──────── EXERCISE DATA

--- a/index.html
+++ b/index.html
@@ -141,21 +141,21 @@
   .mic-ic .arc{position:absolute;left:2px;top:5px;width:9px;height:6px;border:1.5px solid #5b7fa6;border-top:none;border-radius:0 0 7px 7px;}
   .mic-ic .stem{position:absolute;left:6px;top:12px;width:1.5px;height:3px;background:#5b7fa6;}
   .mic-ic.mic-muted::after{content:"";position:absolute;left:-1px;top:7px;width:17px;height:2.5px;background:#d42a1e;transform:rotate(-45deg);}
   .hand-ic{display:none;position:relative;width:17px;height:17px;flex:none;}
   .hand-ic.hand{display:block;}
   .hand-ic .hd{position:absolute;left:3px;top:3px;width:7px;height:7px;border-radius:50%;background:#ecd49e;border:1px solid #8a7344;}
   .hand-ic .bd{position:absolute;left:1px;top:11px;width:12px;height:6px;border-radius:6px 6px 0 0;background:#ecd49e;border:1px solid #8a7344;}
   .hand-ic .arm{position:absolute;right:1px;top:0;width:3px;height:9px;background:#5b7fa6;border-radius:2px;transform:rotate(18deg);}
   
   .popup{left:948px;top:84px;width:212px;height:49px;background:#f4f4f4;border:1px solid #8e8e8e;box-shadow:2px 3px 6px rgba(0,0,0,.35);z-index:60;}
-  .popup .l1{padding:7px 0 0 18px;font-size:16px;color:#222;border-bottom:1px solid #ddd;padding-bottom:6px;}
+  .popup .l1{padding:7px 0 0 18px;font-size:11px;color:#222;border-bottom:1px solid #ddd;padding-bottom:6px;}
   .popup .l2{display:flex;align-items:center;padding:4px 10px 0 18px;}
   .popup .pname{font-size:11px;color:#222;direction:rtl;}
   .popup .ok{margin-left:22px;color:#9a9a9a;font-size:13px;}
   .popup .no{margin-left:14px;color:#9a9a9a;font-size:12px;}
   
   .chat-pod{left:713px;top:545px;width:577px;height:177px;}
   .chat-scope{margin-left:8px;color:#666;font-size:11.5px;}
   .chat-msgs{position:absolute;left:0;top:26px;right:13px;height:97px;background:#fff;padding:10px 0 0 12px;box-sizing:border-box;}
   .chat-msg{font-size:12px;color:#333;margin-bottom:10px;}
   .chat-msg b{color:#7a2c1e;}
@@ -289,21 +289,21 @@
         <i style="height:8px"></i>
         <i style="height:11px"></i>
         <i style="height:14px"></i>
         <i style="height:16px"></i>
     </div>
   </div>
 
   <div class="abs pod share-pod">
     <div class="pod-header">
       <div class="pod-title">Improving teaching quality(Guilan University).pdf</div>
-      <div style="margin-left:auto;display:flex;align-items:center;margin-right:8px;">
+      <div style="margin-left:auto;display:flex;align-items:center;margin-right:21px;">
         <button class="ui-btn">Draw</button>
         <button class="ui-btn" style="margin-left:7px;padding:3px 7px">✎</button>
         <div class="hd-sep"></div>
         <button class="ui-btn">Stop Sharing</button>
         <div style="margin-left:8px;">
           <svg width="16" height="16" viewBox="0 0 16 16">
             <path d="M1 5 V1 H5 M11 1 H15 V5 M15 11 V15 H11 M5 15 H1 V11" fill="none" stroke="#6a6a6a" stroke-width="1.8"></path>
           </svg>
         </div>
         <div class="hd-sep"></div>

────────────────
──────── EXERCISE DATA

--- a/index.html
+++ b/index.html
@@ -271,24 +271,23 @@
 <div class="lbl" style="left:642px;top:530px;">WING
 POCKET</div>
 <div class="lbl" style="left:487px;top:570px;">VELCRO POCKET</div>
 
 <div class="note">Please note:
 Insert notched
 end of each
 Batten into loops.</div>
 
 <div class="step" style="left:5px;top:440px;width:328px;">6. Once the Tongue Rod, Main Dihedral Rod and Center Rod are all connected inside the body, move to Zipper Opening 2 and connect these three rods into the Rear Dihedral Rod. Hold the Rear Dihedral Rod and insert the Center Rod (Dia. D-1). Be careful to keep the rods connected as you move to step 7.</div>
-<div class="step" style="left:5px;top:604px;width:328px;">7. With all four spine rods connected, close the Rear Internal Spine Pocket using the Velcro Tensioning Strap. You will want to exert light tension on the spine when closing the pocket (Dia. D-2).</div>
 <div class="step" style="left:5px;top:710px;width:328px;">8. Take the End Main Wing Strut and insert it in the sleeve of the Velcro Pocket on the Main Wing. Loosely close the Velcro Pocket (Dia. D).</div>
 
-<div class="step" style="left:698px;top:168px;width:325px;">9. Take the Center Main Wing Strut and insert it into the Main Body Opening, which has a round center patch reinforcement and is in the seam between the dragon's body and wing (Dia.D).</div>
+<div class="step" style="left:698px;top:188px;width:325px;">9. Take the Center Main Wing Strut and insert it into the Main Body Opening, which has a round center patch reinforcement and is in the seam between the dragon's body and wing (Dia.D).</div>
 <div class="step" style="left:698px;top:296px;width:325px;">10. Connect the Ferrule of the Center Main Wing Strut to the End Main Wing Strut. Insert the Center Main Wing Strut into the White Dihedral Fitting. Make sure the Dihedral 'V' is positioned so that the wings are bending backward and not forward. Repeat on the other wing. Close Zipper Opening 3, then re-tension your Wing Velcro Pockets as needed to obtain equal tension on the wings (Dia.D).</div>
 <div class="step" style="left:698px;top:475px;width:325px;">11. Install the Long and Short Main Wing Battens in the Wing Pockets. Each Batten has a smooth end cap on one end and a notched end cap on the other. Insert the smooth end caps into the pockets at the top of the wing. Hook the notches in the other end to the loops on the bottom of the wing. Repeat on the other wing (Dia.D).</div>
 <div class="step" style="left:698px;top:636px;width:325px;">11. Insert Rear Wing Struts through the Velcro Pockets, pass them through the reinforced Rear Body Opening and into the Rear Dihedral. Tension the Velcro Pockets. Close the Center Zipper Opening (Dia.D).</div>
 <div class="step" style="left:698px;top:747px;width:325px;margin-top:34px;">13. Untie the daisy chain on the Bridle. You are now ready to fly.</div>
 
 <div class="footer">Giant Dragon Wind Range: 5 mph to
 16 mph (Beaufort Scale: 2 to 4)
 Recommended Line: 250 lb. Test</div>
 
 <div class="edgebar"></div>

────────────────

YOUR ASSIGNMENT
From the entries above, copy every line containing the word "rotate".

REPLY TO THE EXERCISE
   .mic-ic.mic-muted::after{content:"";position:absolute;left:-1px;top:7px;width:17px;height:2.5px;background:#d42a1e;transform:rotate(-45deg);}
   .hand-ic .arm{position:absolute;right:1px;top:0;width:3px;height:9px;background:#5b7fa6;border-radius:2px;transform:rotate(18deg);}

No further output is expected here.